Based on hypothetical variable rate debt that would have resulted from drawing each revolving credit facility up to the full commitment amount, a 1.0% decrease in interest rates would have reduced our interest expense by $1.8 million in the three months ended September 30, 2023. A 1.0% increase in interest rates would have increased our interest expense by $1.8 million in the same period. In certain instances, the impact of a hypothetical decrease would have been partially mitigated by interest rate floors that apply to certain of our debt agreements.
Borrowings and Refinancings
In July 2021, we refinanced our existing Term Loan Facility and ABL Facility by issuing replacement loans that aggregated to $550.0 million in principal amount under the Term Loan Facility and added $100.0 million in potential additional revolving loan capacity to our ABL Facility.
As of September 30, 2023, we were in compliance with the terms of all of our Credit Facilities and the indentures governing the Senior Notes.
Our results have been and will continue to be impacted by substantial changes in our net interest expense throughout the periods presented and into the future. See Note 10. - Long-Term Debt to our consolidated financial statements for additional details.
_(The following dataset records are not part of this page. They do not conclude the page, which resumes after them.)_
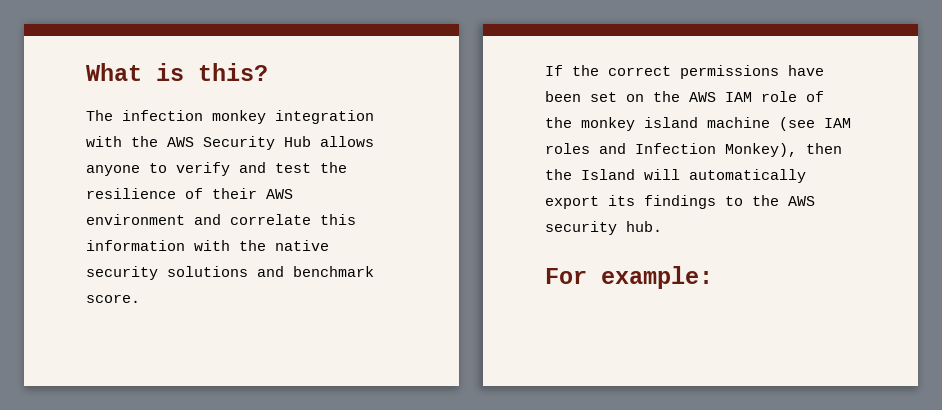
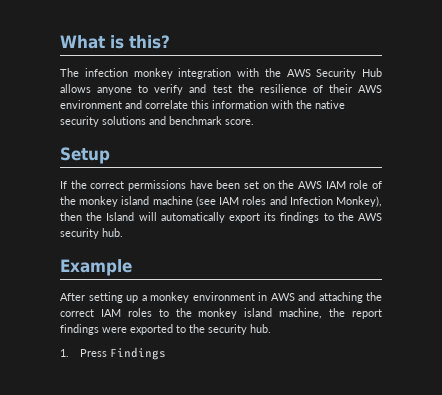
(140, 298) none -> [60,147,110,164] // Setup
[545,266,713,289] For example: -> [60,259,132,276] [60,292,382,303] [60,308,382,319] [60,324,271,335] [60,347,166,360] Example // After setting up a monkey environment in AWS and attaching the correct IAM roles to the monkey island machine, the report findings were exported to the security hub. // 1. Press Findings

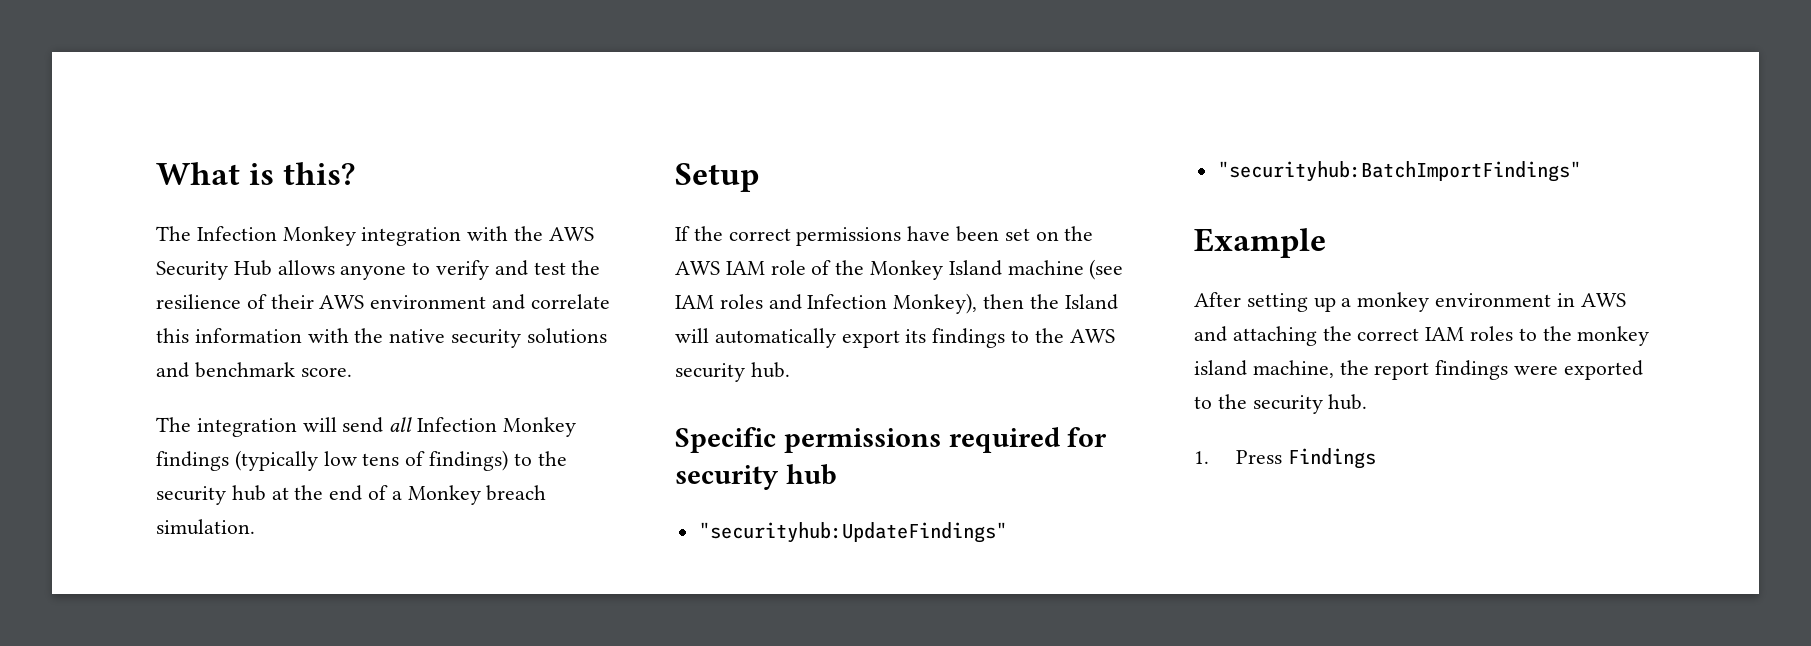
[84,68,173,79] infection monkey -> [196,226,356,246] Infection Monkey
(254, 122) none -> [156,417,576,437] [156,450,567,471] [156,485,547,505] [156,519,255,535] // The integration will send all Infection Monkey findings (typically low tens of findings) to the security hub at the end of a Monkey breach simulation.
[79,196,150,207] monkey island -> [870,260,1002,280] Monkey Island
(123, 232) none -> [675,427,1108,453] [675,464,837,490] [698,522,1007,543] [1217,161,1581,182] // Specific permissions required for security hub // "securityhub:UpdateFindings" // "securityhub:BatchImportFindings"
The following table summarizes the changes to our cash flows for the periods presented:
Nine Months Ended
(amounts in thousands)
September 30, 2023
September 24, 2022
Cash provided by (used in):
Operating activities
$
272,983
$
(73,426)
Investing activities
298,843
(42,726)
Financing activities
(550,753)
(47,858)
Effect of changes in exchange rates on cash and cash equivalents
(2,035)
(31,732)
Net change in cash and cash equivalents
$
19,038
$
(195,742)
(1)Cash flow information is inclusive of cash flows from JW Australia as discontinued operations through the divestiture date of July 2, 2023.
Cash Flow from Operations
Net cash provided by (used in) operating activities improved to a $273.0 million source of cash in the nine months ended September 30, 2023 compared to a $73.4 million use of cash in the nine months ended September 24, 2022. The increase in cash provided by operating activities was primarily due to a $374.7 million improvement in net cash provided by our working capital accounts (accounts receivable, net, inventory, and accounts payable). Cash flow provided by Inventory was $221.8 million favorable compared to the nine months ended September 24, 2022, primarily driven by demand planning that drove lower inventory days on hand, which mitigated inflation on raw materials. Cash flow used in Accounts receivable, net of $116.4 million was favorable in the nine months ended September 30, 2023 compared to the nine months ended September 24, 2022, which was primarily due to decreased sales, partially offset by slightly deteriorated days sales outstanding. Cash flow provided by Accounts payable was $36.5 million favorable compared to the nine months ended September 24, 2022, which was primarily due to inflation on purchases, partially offset by demand planning that drove moderated purchasing.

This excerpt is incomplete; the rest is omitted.